Source: SDMA, Kerala
Jalanidhi Phase I was implemented during the period 2000 to 2008. The GramaPanchayaths have a pivotal role in implementing community based water supply projects under Jalanidhi. The schemes are implemented through community participation with the involvement of NGOs. Though, KWRSA is mainly involved in small water supply schemes, it also engages in the distribution of bulk water supply through GramaPanchayaths. There were 3,694 small water supply schemes and 16 large water supply schemes commissioned benefiting 10.56 lakh population during the first phase (2000-2008). The second phase (2012-2018) which is being implemented is based on the need of the people with the participation of beneficiaries in planning and execution of projects. The project aims to cover about 18 lakh rural people for water supply and sanitation services in 200 Gramapanchayaths of Kerala. The funding pattern of scheme implementation is shared by State, Panchayath and beneficiaries with the percentage of 75, 15 and 10 respectively. The total project expenditure of Jalanidhi Phase II up to March 31, 2016 was `573.09 crore, and the total fund mobilised from the stakeholders is `729.27 crore. The total number of population covered by the Water Supply Schemes of Jalanidhi is13.65 lakhs. The details are given in Appendix 4.81. The Rain Water Harvesting (RWH) Structures under Jalanidhi Project helped 18,239 households to meet their demand of drinking water in acute summer. Data on RWH by the KRWSA is given in Appendix 4.82. Apart from the water supply schemes, KWRSA is also involved in ground water recharge activities. 53 GWR structures have been constructed up to September 30, 2016 during Phase II. The details of Jalanidhi phase II project are given in Appendix 4.83.
The major income for KWA is from the sale of water and KWA is the only state in the country with 100 per cent metered water connections. During 2015-16 an amount of Rs. 460.25 crore has been collected as income from water charges by KWA. The details of income from the water charges from 2007-08 to 2015-16 is given in Appendix 4.84. The government has fixed varying tariff based on the category and consumption level. The water tariff set in 2014 is given in Appendix 4.85. The details of district wise and category wise rural and urban water supply schemes implemented in Kerala and district wise slipped back habitations are given in Appendix 4.86 and Appendix 4.87. The receipts of Kerala Water Authority from various sources and plan and non-plan expenditure are given in Appendix 4.88 and Appendix 4.89 respectively.
Safe drinking water and proper sanitation is essential for a healthy life. One of the major challenges faced by Kerala Water Authority is interruption in providing water supply to the public due to frequent leakages of pipes. Due to lack of preventive maintenance and replacement of old pipes, a considerable portion of the produced water has been reported as distributional loss. It is estimated that around 40 per cent of the produced water in Kerala is lost in distribution.

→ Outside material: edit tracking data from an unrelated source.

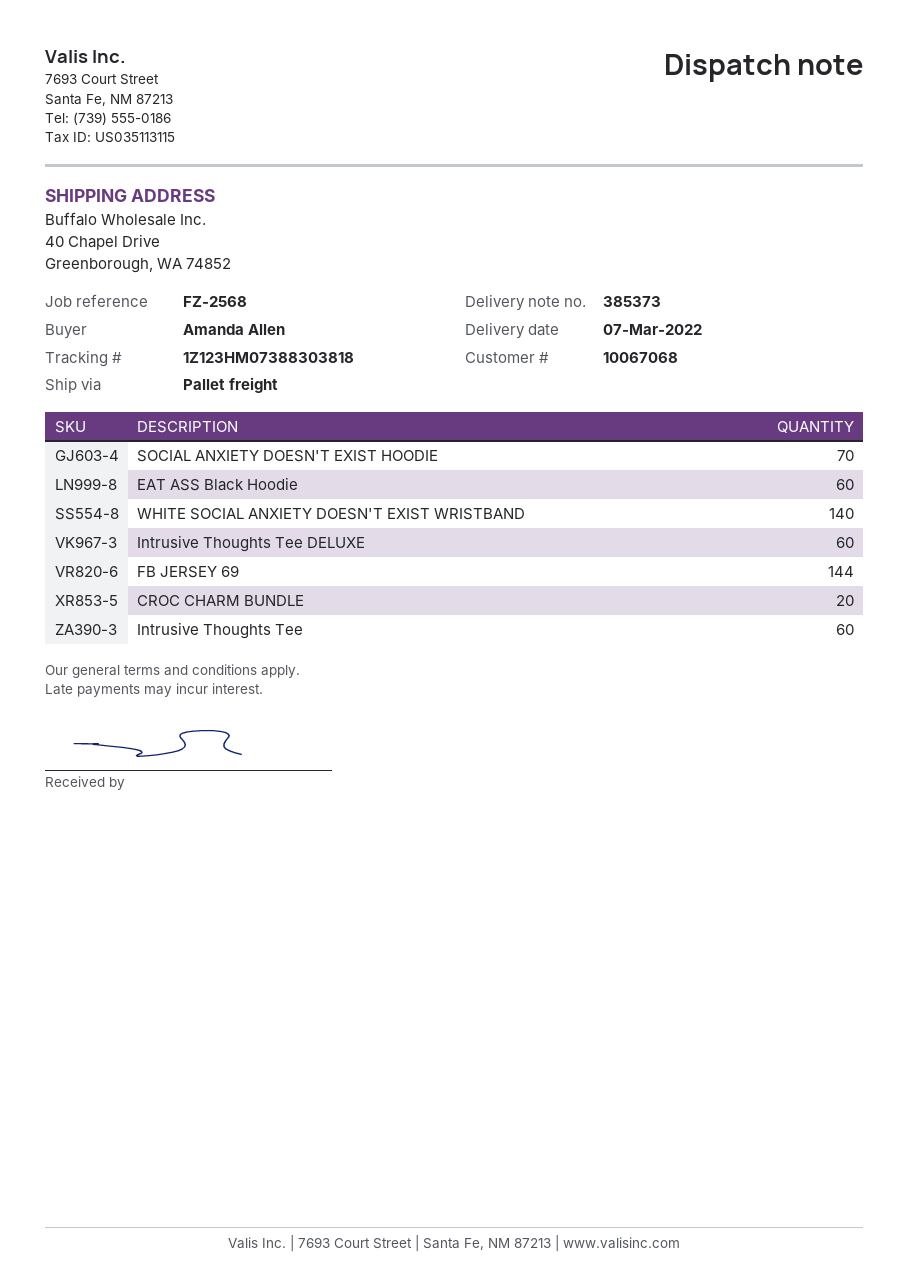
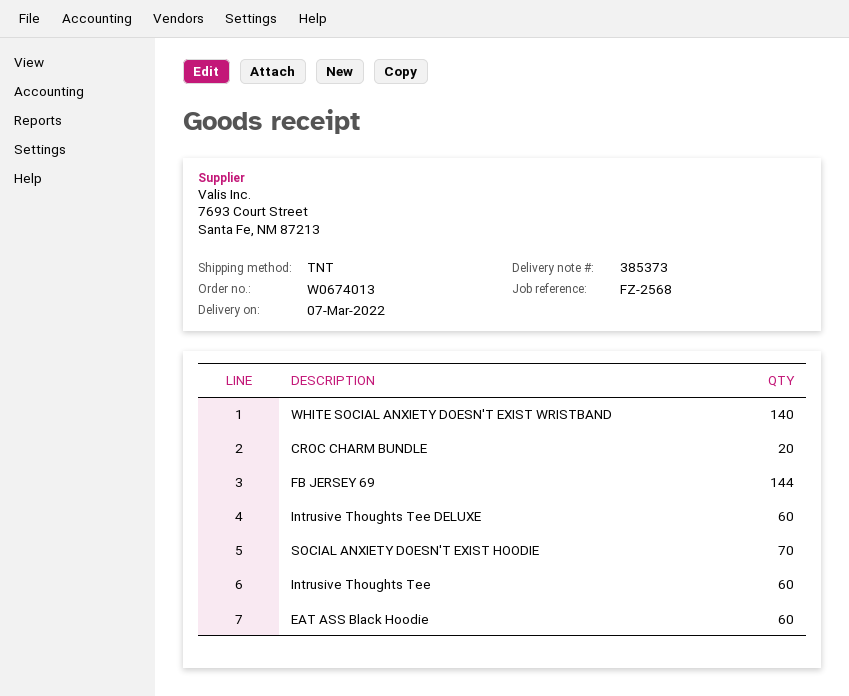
shipping method: pallet freight -> TNT

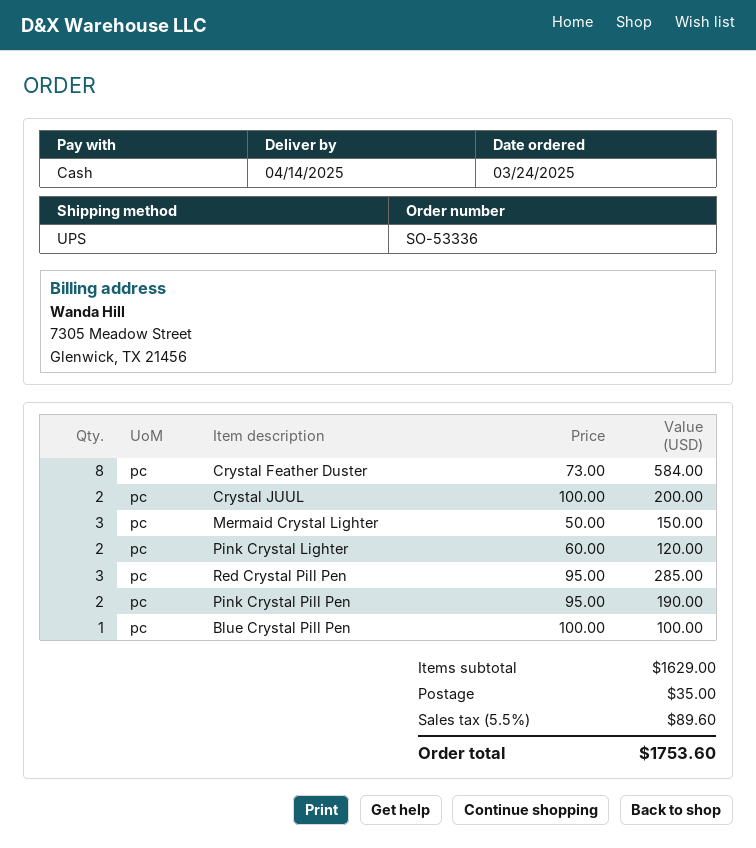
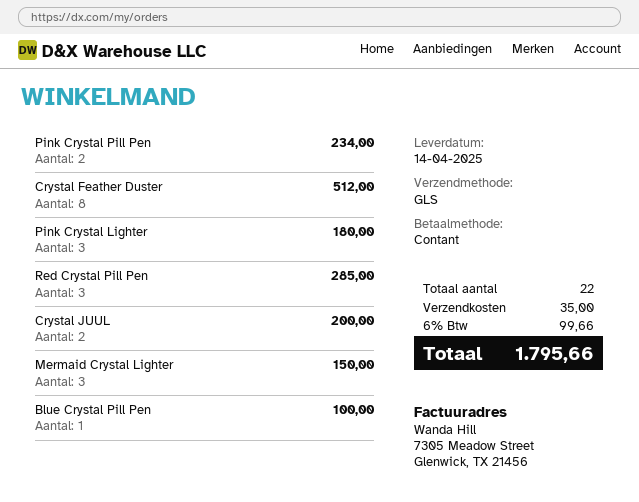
shipping method: UPS -> GLS
Crystal Feather Duster: 8 for 584.00 -> 8 for 512.00
Pink Crystal Lighter: 2 for 120.00 -> 3 for 180.00
Pink Crystal Pill Pen: 2 for 190.00 -> 2 for 234.00
tax: 5.5% = 89.60 -> 6% = 99.66
total: 1753.60 -> 1795.66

To provide quality drinking water, there should be an integrated water resources management system in water supply. The distribution of water should be equitable across users. Waste water collection and disposal are equally important like supply of protected water in maintaining public health. The challenge is to find ways of managing the available water resources and use it in a sustained manner without degrading the environment so as to sustain the resources for the future generations. The conservation of traditional water resources and effective implementation of rain water harvesting is essential for resource sustainability. The role of local bodies in this regard is very important and there is a need for the convergence of State line Departments and Local Bodies to work towards water conservation.